Seis en cada diez brasileños creen que la política económica implantada por Michel Temer es pésima. Siete en cada diez son contrarios a la reforma del sistema de previdencia social que el gobierno pretende implantar. Y seis en cada diez creen que la reforma de la legislación laboral que se discute en el Congreso provocará severas pérdidas de derechos conquistados hace más de cincuenta años.
En cada cien brasileños, 73 creen que Temer es corrupto. Y 83 quieren elecciones inmediatas, para que el país tenga un presidente legítimo. En cada cien, 91 dicen que su gobierno es malo.
La demolición veloz de la imagen de Temer y de quienes lo cercan aparece estampada en los sondeos y encuestas más recientes.
Y es en esa atmosfera claramente contraria que Temer trata de imponer medidas que clasifica como ‘reformas’ pero que, si logra implantar, serán las más pro-mercado desde la segunda presidencia (199-2002) de Fernando Henrique Cardoso.
La ausencia absoluta de popularidad en ningún momento parece obstáculo. Los absurdos y desmanes se suceden. Algunos llegan a ser francamente risibles, de tan ridículos.
Por ejemplo: el encargado de preparar el informe que será debatido en la Cámara de Diputados sobre la legislación laboral específica para trabajadores rurales defiende que la remuneración del empleado no se dé necesariamente a través de un sueldo. O sea: el trabajador rural podrá ser remunerado con vivienda, ropa y comida, por ejemplo. Volver a los tiempos de esclavitud, eliminada en Brasil hace 119 años, el 13 de mayo de 1888.
La gran innovación de la reforma laboral, ya aprobada en la Cámara de Diputados, es establecer que acuerdos entre empleadores y trabajadores se sobrepongan a la ley. De esa manera se fulminan derechos establecidos.
Con relación a la reforma del sistema de previdencia, en ningún momento Temer y su equipo económico se atrevieron a atacar el verdadero causador del déficit existente, el funcionalismo público.
La jubilación promedio del sector privado gira alrededor de 516 dólares. En el sector público, 2.900 dólares. Algunas categorías se jubilan con sueldos gordos. En el poder legislativo, la media es de 9.000 dólares. En el judiciario, 8.000.
Hace un par de semanas el primer ministro español Mariano Rajoy hizo una visita oficial a Brasil. Ha sido el primer mandatario europeo a legitimar la presidencia de Temer. Antes, solamente el argentino Mauricio Macri había visitado el Brasil surgido el golpe de 2016.

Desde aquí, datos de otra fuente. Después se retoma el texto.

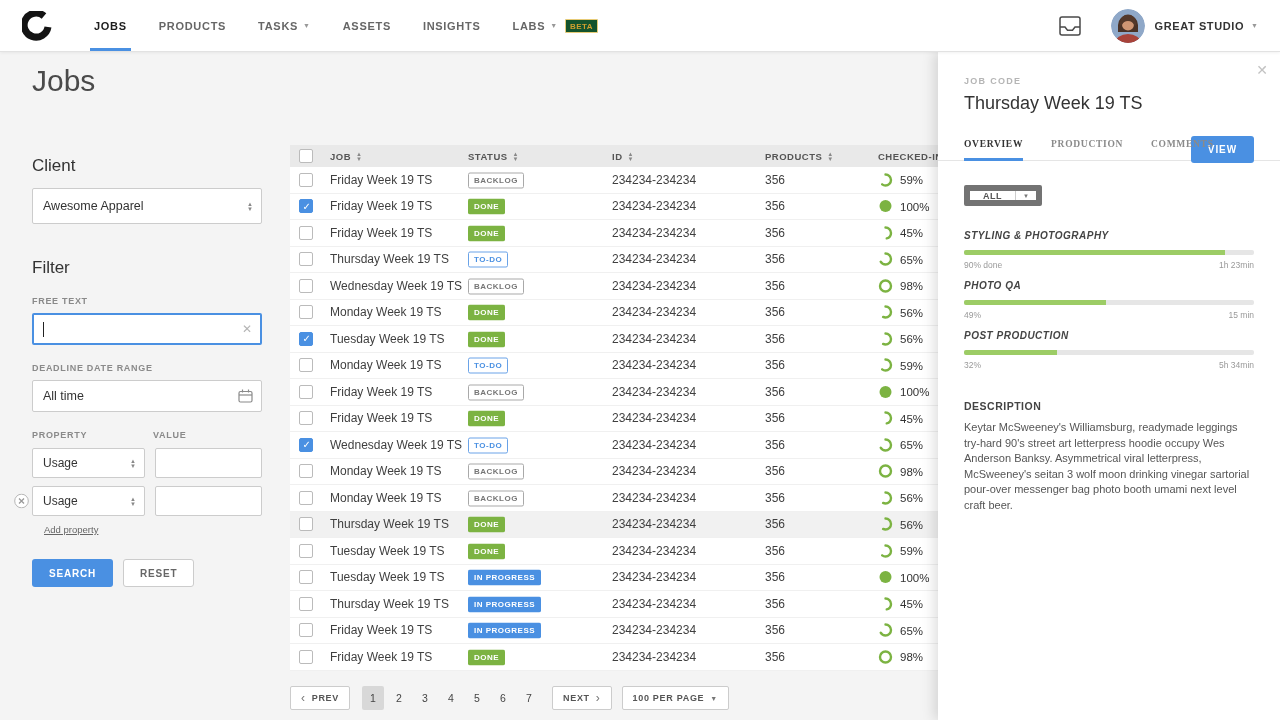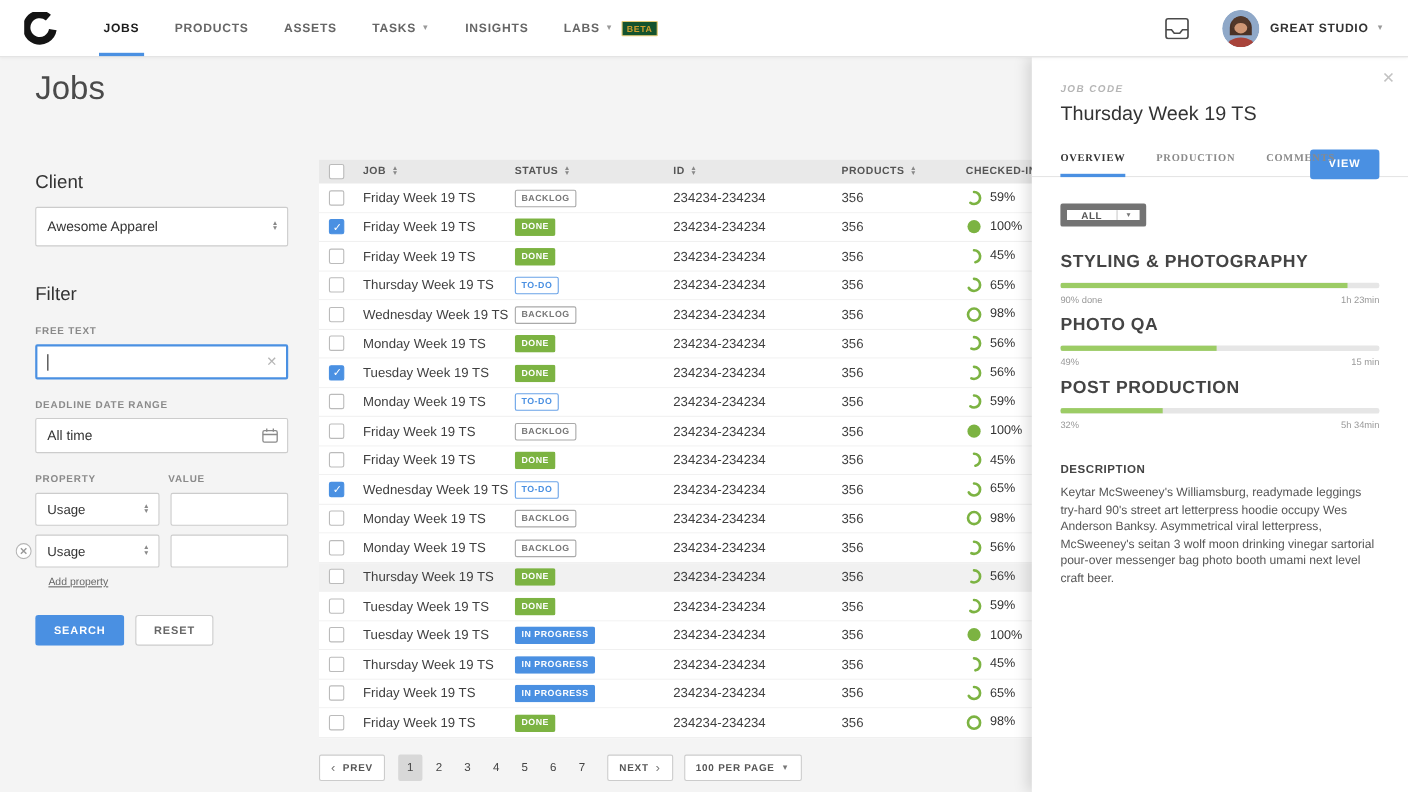--- a/index.html
+++ b/index.html
@@ -142,12 +142,12 @@
 
   </div>
       <div class="nav-item">
-    <span>ASSETS</span>
-
-  </div>
-      <div class="nav-item">
     <span>TASKS</span>
     <span class="nav-chevron">▼</span>
+
+  </div>
+      <div class="nav-item">
+    <span>ASSETS</span>
 
   </div>
       <div class="nav-item">

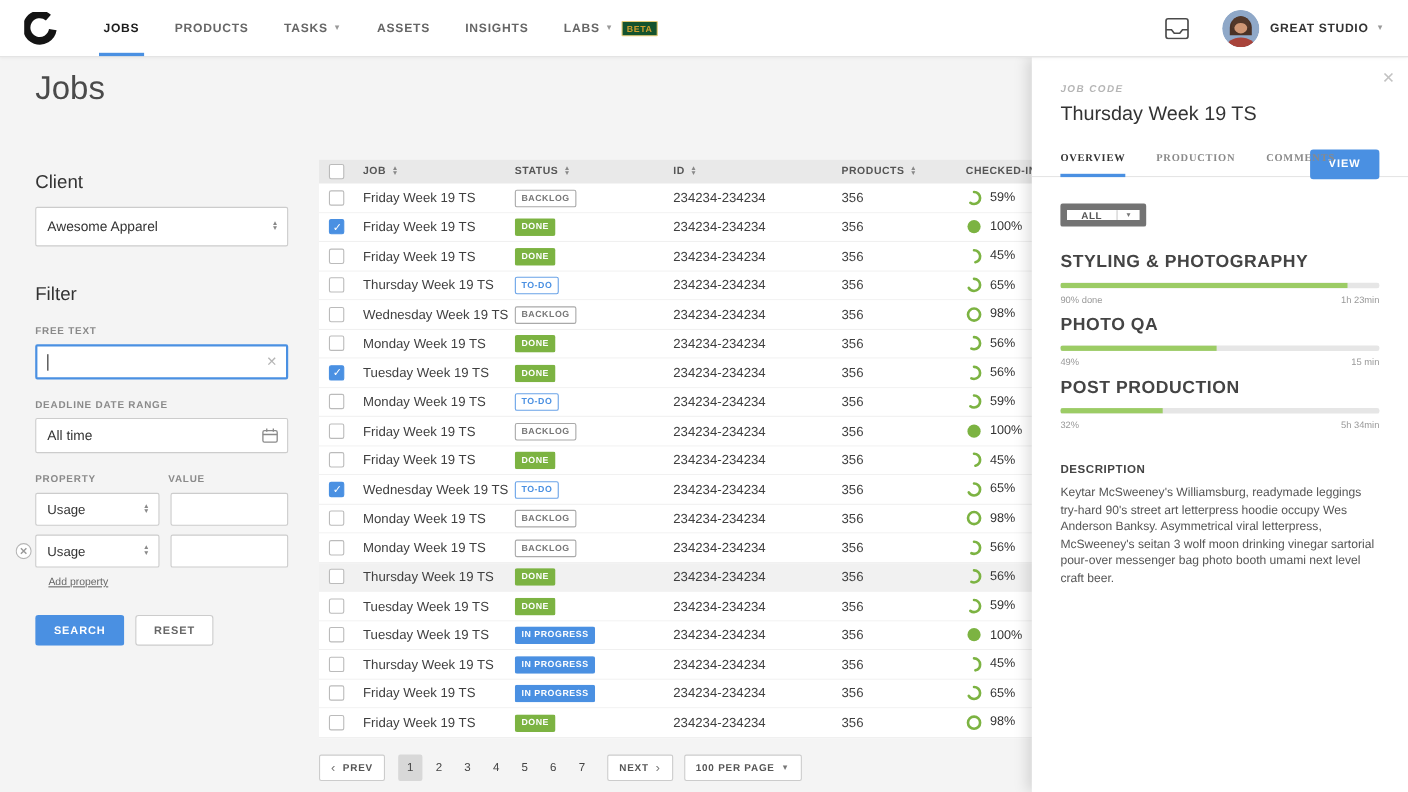--- a/index.html
+++ b/index.html
@@ -100,7 +100,7 @@
   .panel{ position:absolute; left:938px; top:52px; width:342px; height:668px; background:#fff;
           box-shadow:-4px 0 12px rgba(0,0,0,.13); z-index:20; padding:24px 26px; }
   .panel-close{ position:absolute; top:10px; right:12px; font-size:14px; color:#c2c2c2; cursor:pointer; }
-  .job-code{ font-size:9px; font-weight:bold; color:#b5b5b5; letter-spacing:1.3px;font-style:italic; }
+  .job-code{ font-size:9px; font-weight:bold; color:#b5b5b5; letter-spacing:1.3px; }
   .panel-title{ font-size:18px; font-weight:400; color:#333; margin-top:7px; }
   .view-btn{ position:absolute; top:84px; right:26px; background:var(--accent,#4a90e2); color:#fff; border:none;
              font-family:inherit; font-size:10px; font-weight:bold; letter-spacing:.9px; padding:8px 17px;

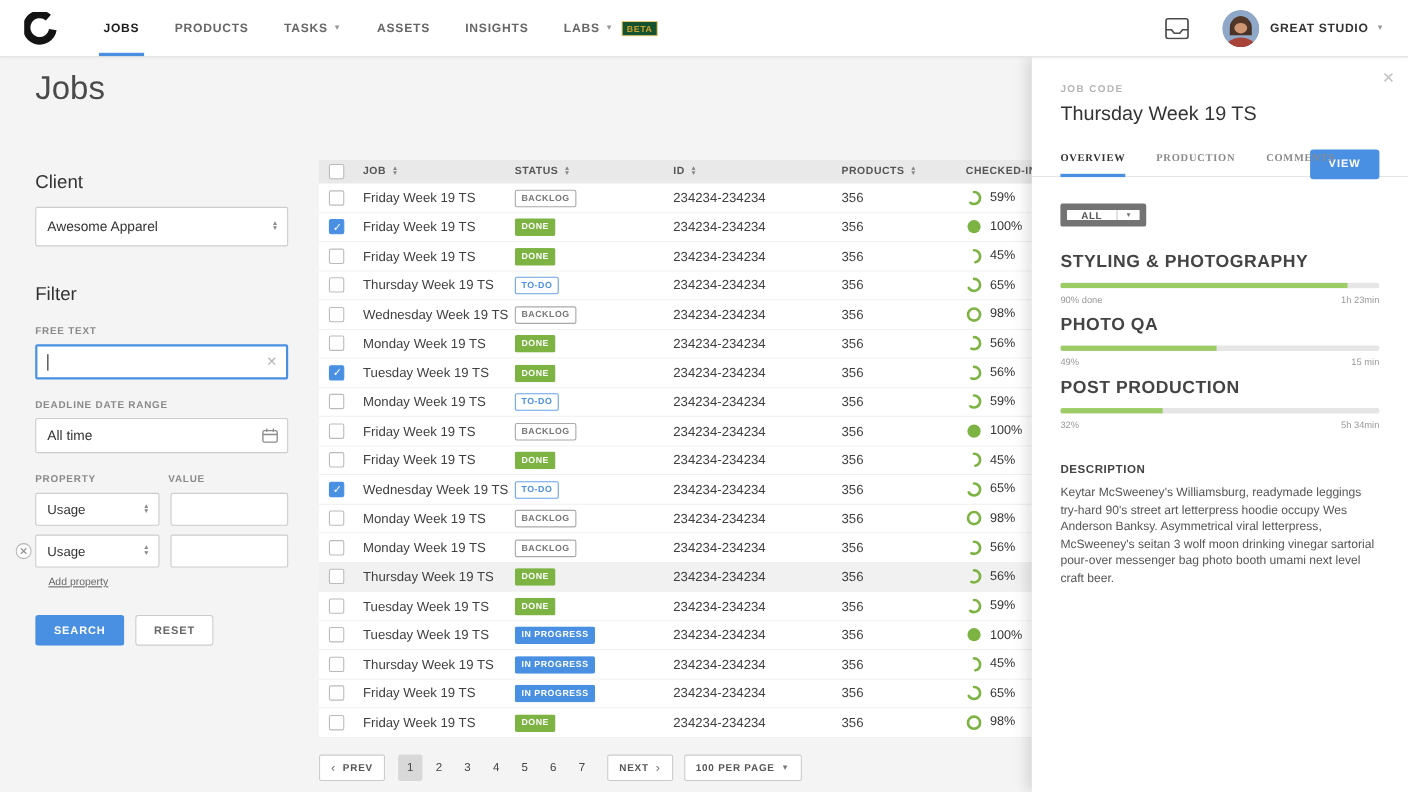--- a/index.html
+++ b/index.html
@@ -116,7 +116,7 @@
   .all-dd .arrow{ border-left:1px solid #ccc; padding:0 7px; font-size:6px; color:#777; height:100%; display:flex; align-items:center; }
   .p-section{ margin-top:24px; }
   .p-section + .p-section{ margin-top:10px; }
-  .p-name{ font-size:16px; font-weight:bold; color:#444; letter-spacing:.5px; }
+  .p-name{ font-size:10px; font-weight:bold; color:#444; letter-spacing:.5px;font-style:italic; }
   .p-bar{ margin-top:9px; height:5px; background:#e6e6e6; border-radius:2px; overflow:hidden; }
   .p-fill{ height:100%; background:var(--green-light,#9ccc65); }
   .p-meta{ display:flex; justify-content:space-between; margin-top:5px; font-size:8.5px; color:#999; }

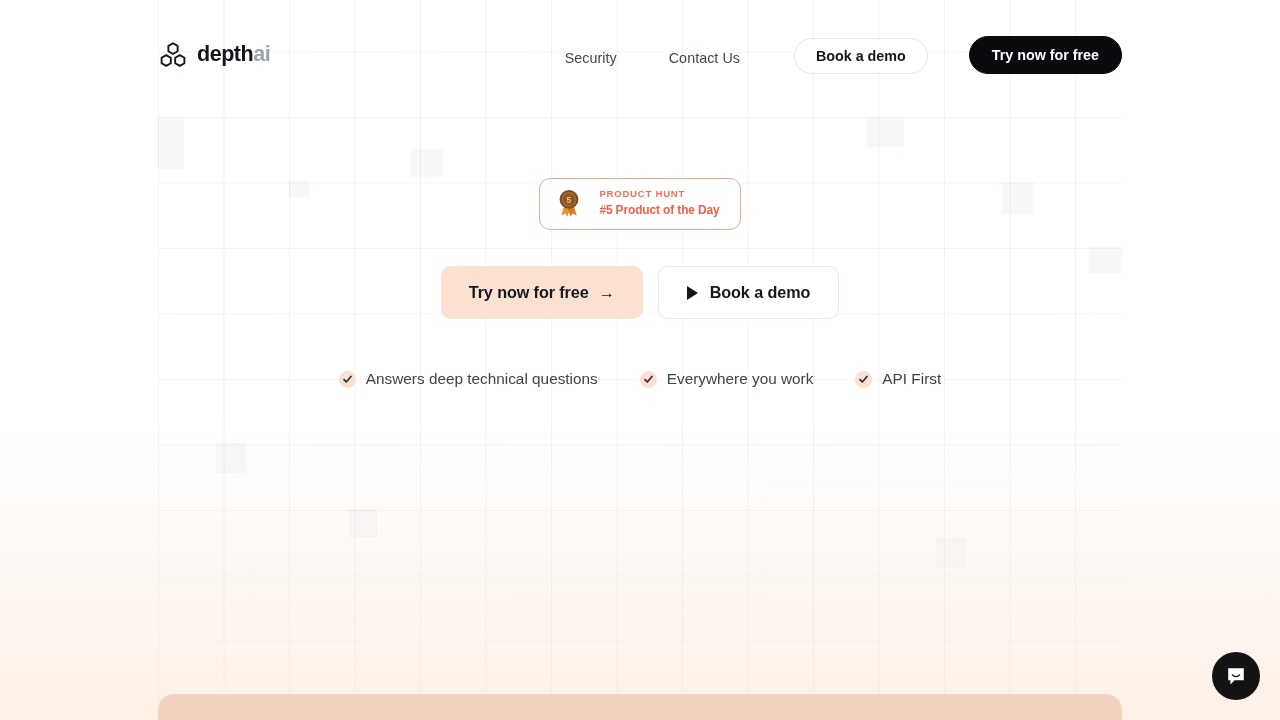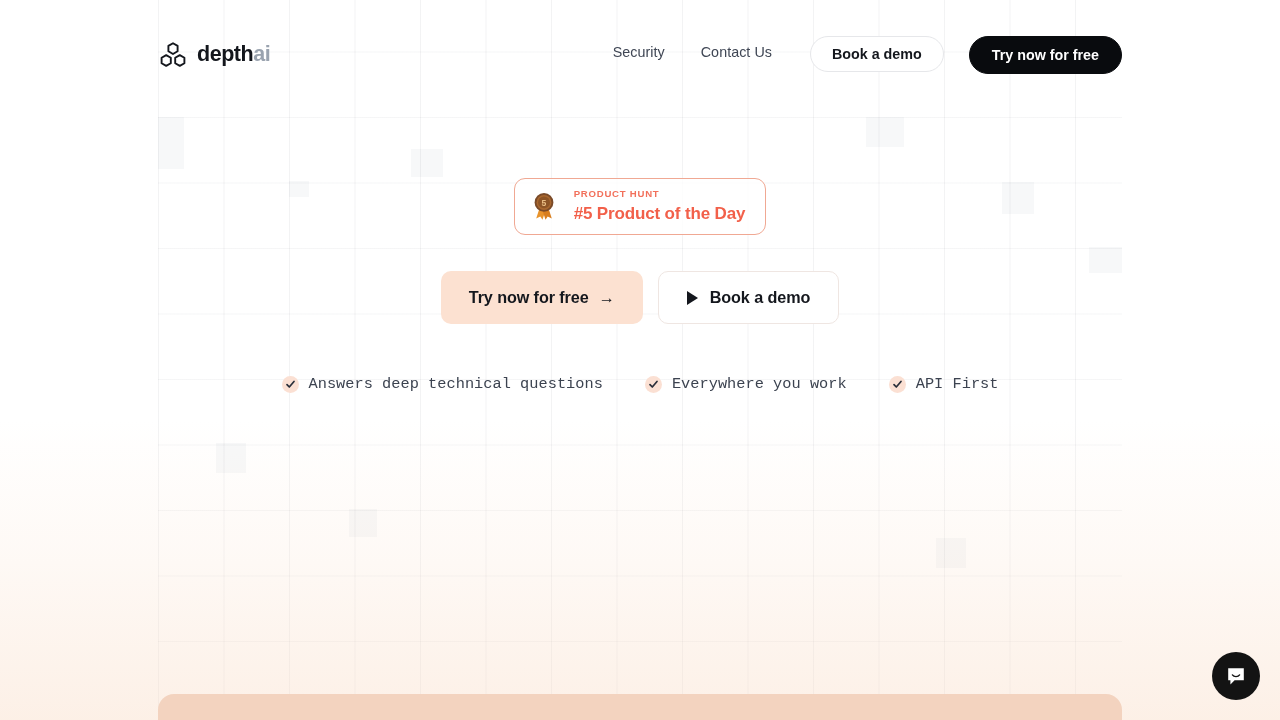--- a/index.html
+++ b/index.html
@@ -91,8 +91,8 @@
 
   .nav-links {
     display:flex;
-    align-items:flex-start;
-    gap:0;
+    align-items:flex-end;
+    gap:16px;
   }
   .nav-link {
     font-size:14.3px;

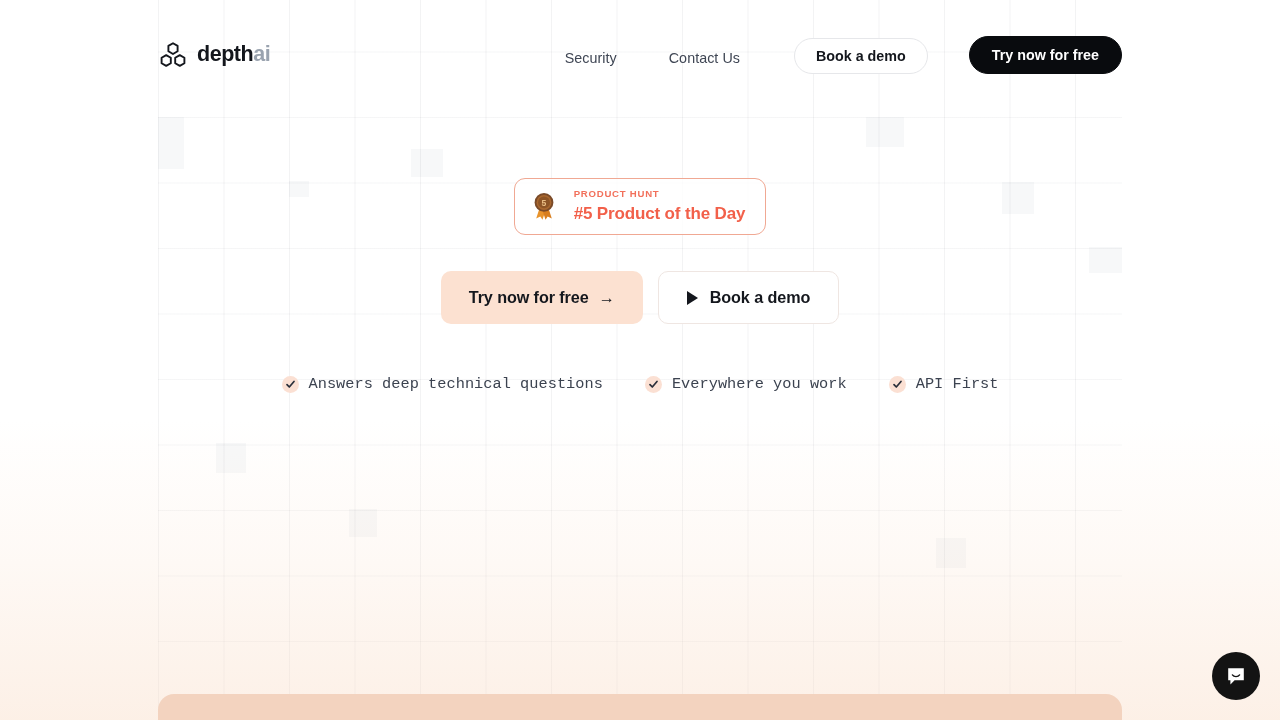--- a/index.html
+++ b/index.html
@@ -165,7 +165,7 @@
     line-height:1.1;
   }
   .ph-title {
-    font-size:17px;
+    font-size:12px;
     font-weight:700;
     color:#f2604a;
     letter-spacing:-0.15px;

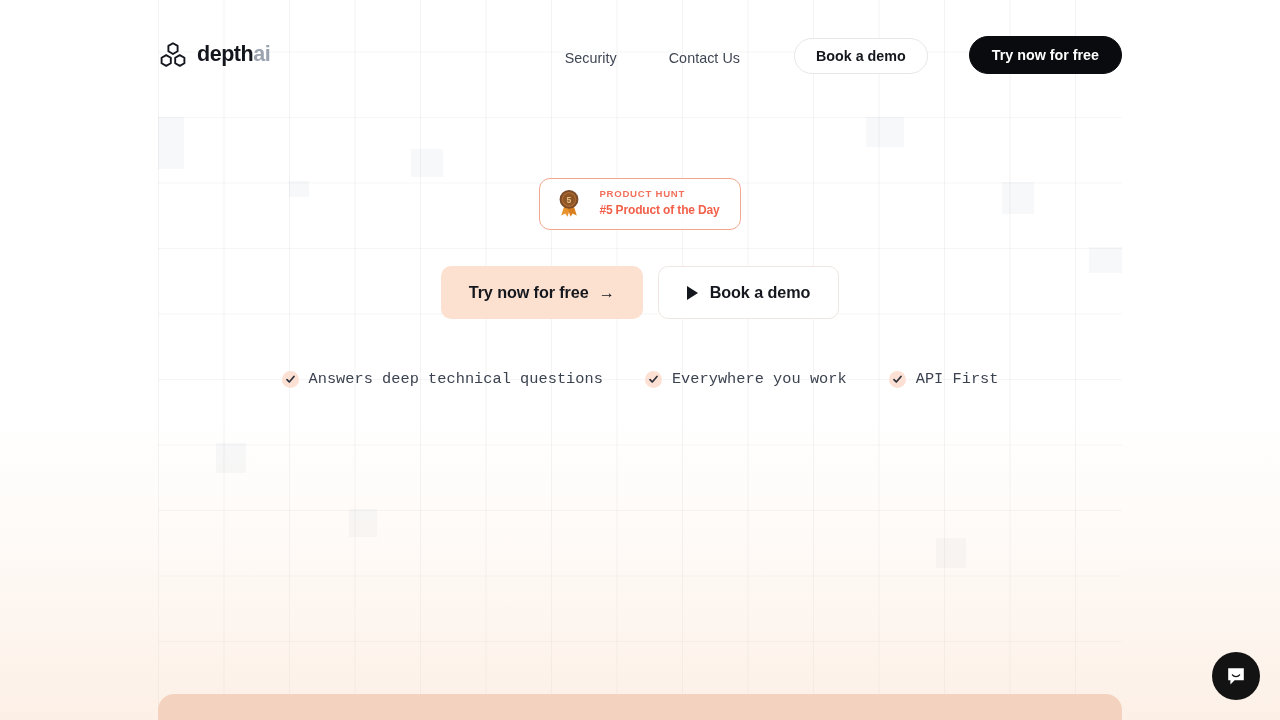--- a/index.html
+++ b/index.html
@@ -249,7 +249,6 @@
     display:flex;
     align-items:center;
     gap:42px;
-    font-family:Liberation Mono, monospace;
   }
   .feature {
     display:flex;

Hay mucha semejanza entre los tres gobiernos. La gran diferencia es que Macri y Rajoy surgieron de elecciones, y Temer hoy no tendría votos suficientes siquiera para llegar a alcalde de la pequeña ciudad donde nació. A concejal, quizá.
Temer dijo que considera el gobierno de Mariano Rajoy un ejemplo. Y en eso, tiene razón: también en España se precarizan las condiciones laborales, el desempleo se mantiene en niveles estratosféricos, derechos sociales son destrozados mientras el gran capital es beneficiado. Ah, claro: también en España el gobierno y el partido de Rajoy son islas cercadas de corrupción por todos lados.
Temer, por su vez, sigue insaciable en sus afanes de retroceder. Hace pocos días invitó, de manera formal, el ejército de Estados Unidos –es decir, de Donald Trump– a participar de ejercicios militares conjuntos en la región amazónica de la frontera triple entre Brasil, Perú y Colombia. Es la primera vez que eso ocurre, luego de décadas de intentos de Washington y constante resistencia de Brasilia.
Mientras tanto, sigue la persecución incesante, de parte de los grandes medios de comunicación, en especial la TV Globo, y del Ministerio Público, fortalecido por la obsesión del juez Sergio Moro, auto-erigido en guardián supremo de la Justicia, al ex presidente Lula da Silva. Se le acusa de un sinfín de crímenes, pero no aparece ni una sola prueba. Siquiera indicios convincentes. Queda más claro a cada día que es esencial inhabilitarlo para las elecciones del 2018, porque los sondeos indican un clarísimo favoritismo de Lula, que podría ganar las elecciones ya en una primera vuelta. Más lo golpean, y más crece ese favoritismo.
El pasado jueves, Temer dio el primer paso para utilizar un tipo de arma que los brasileños habían olvidado. Presionó al presidente de la Cámara de Diputados, Rodrigo Maia, investigado por varias denuncias de corrupción, para que sacase del cajón en que dormía desde hace 14 años un proyecto de ley que llevaría a que las elecciones municipales coincidiesen con las de gobernador de estados y del presidente de la República. O sea: se esgrime la amenaza de postergar las elecciones para 2020.
Si se aprueba semejante violencia, el país se transformará en una bomba. Pero nadie en el gobierno parece temer lo que podrá pasar.